Bu Adalet denilen kavram; içiyle dışıyla herkese hemde herkese eşit olarak uygulanması gerekmez mi?
Uygulanmadığı hissiyatı yaygınlaşmaya başlarsa bu ülkenin temelleri en derinden sarsılmaya başlamaz mı?
Kimsenin buna cüret etmeye ya da sebep olmaya hakkı var mı?
Elbette yok, olmamalıda zaten.
Onlarca hatta yüzlerce hukuksuzluk yaşanırken, Adaletin kılıcı her ne hikmetse belirli zümreye dokunmuyor ya da dokunamıyor.
Vicdanlarda mahkum olanlar Adalet dağıtılan mercilerde beraat ediyor.
Göz bunu gördüğünde ve bu hususta genel bir kanaat oluştuğunda işte o zaman hak arama yolları Ankara’dan başlar İstanbul’a doğru yol alır.
Keşke bu noktaya varacak bir süreç hiç yaşanmasaydı.
Keşkelerin insan hayatında çaresizliği ve acizliği ifade etmekten başka bir anlama gelmediğini biliyorum.
Bu ülkede yaşıyorsak keşkeli hayat, kötü kaderimiz olsa gerek.
Adalet duygusu kayboldumu;,ne işleyen ekonomik sistem, ne siyasi irade, ne de sosyal devlet anlayışı kendine sağlam zeminde kalıcı yaşam alanı bulabilir.
Adalet duygusunun yitirildiği yerde, kıyametin kopması uzak ihtimal değildir.
Adaletin taraflı işlemesi veya talimatla işletilmesi devlet idaresini temelden dinamitler.
Hak’kın Hukuk’un zedelendiği, belli zümrelere peşkeş çekildiği intibası bile tüm kazanımların yitirilmesi konusunda, sonun başlangıcı anlamına gelir.
İşte bu yüzden Adalet dağıtan merciler hiç bir şekilde talimatla çalışmamalıdır.
Hiçbir surette durumdan ya da söylemlerden vazife çıkarmamalıdır.
Tamamen Yasaların ve Anayasanın özüne dönük hareket etmelidir.

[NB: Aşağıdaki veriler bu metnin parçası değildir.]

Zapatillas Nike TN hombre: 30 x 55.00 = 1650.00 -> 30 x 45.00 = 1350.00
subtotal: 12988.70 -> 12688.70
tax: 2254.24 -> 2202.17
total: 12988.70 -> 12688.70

Aynı suça aynı cezayı verebilmelidir.
Adalet ve ilgili merciler suç durumu varsa sadece son halka ile değil,halkaların başı her kimse oraya kadar korkusuzca gidebilmelidir.
Kişinin kim olduğu,neci olduğu zerre kadar önemsenmemelidir.

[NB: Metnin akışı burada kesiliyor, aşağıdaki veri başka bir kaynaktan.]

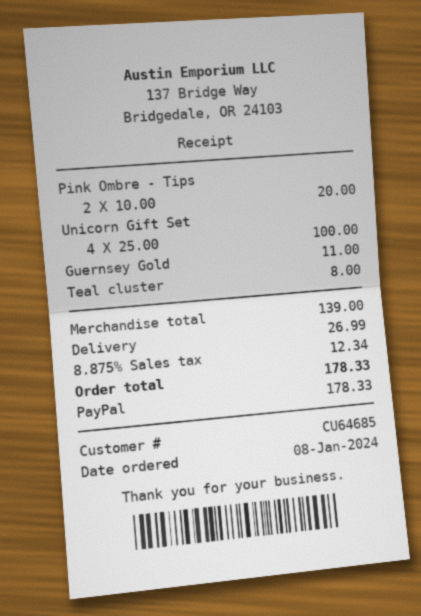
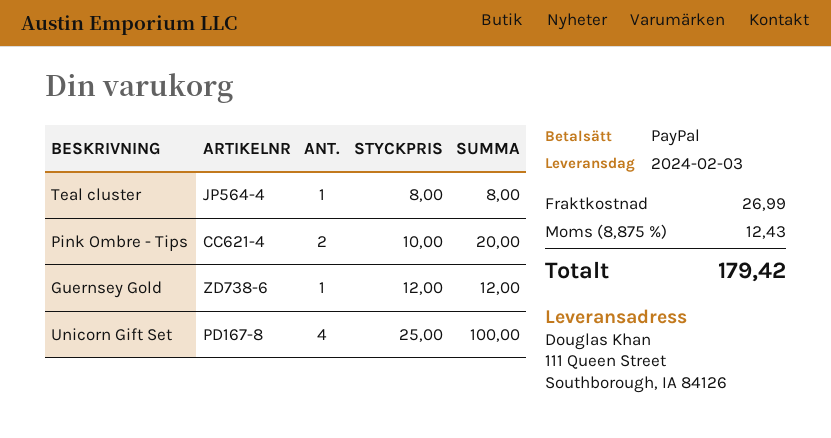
Guernsey Gold: 1 x 11.00 = 11.00 -> 1 x 12.00 = 12.00
tax: 8.875% = 12.34 -> 8.875% = 12.43
total: 178.33 -> 179.42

Bu anlayış egemen olduğunda Adalete ve onu dağıtan mercilere saygı duyulur.
İşte o zaman Adaletin vereceği her karara boyun eğilir.
Aksi durumda iflah olamayacağımız bir mecraya hızla sürükleniriz.

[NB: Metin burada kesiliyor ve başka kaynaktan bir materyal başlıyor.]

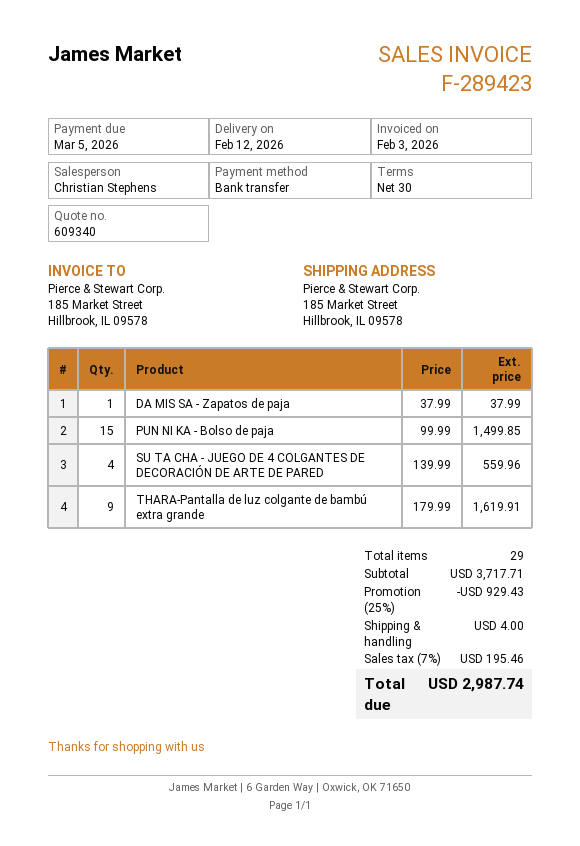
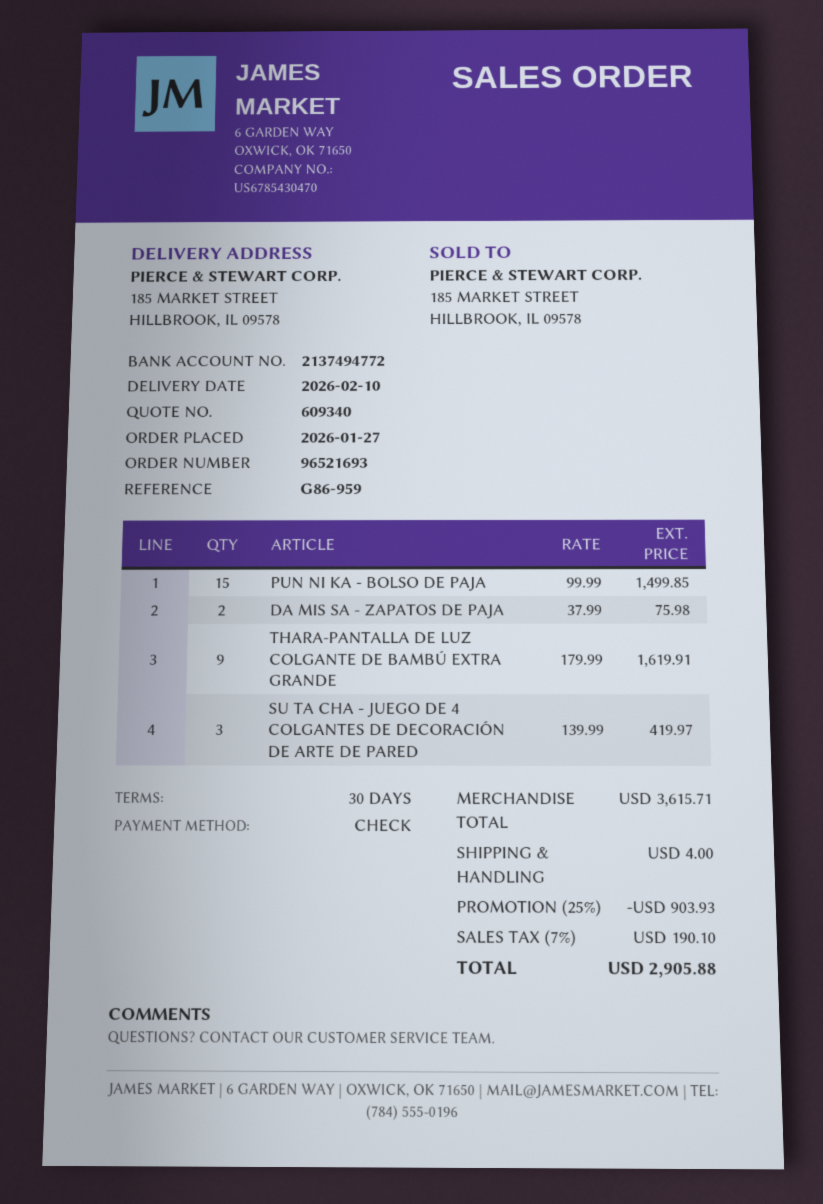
delivery date: 2026-02-12 -> 2026-02-10
payment method: bank transfer -> cheque
DA MIS SA - Zapatos de paja: 1 x 37.99 = 37.99 -> 2 x 37.99 = 75.98
SU TA CHA - JUEGO DE 4 COLGANTES DE DECORACIÓN DE ARTE DE PARED: 4 x 139.99 = 559.96 -> 3 x 139.99 = 419.97
subtotal: 3717.71 -> 3615.71
discount: 25% = 929.43 -> 25% = 903.93
tax: 7% = 195.46 -> 7% = 190.10
total: 2987.74 -> 2905.88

Sayın Kılıçdaroğlu bu duygu ve düşüncelerle desteğini aldığı milyonların adına sorumluluğu gereği bu protesto yürüyüşünü yapıyor.
Bu eylemi başlatmasını anlamakta güçlük çekmediğimi ifade etmek isterim.
Lakin bu hak arama konusunda ve diğer bazı konularda geç kalınmışlık yok mu?
Kanaatimce var dostlar.
Örneğin yapılan referandumda haksızlık yapıldığına inanılıyorsa kararlılıkla tepki verilmesi gerekmez miydi?
Adalet yürüyüşünün çok üstünde bir hak arama mekanizması çalıştırılamaz mıydı?
Çalıştırılabilirdi elbet.
Her türlü Haksızlığın ve Hukuksuzluğun karşısında durmak ve mücadele etmek gerekir.
Ana Muhalefet Lideriyseniz şayet, işin ucu sadece size dokunduğunda değil tüm mağduriyetler karşısında aynı mücadele anlayışını sergileyebilmek gerekir.
Kararlı ve ödünsüz bir şekilde olmak kaydı ile bir muhalefet anlayışına ihtiyaç vardır.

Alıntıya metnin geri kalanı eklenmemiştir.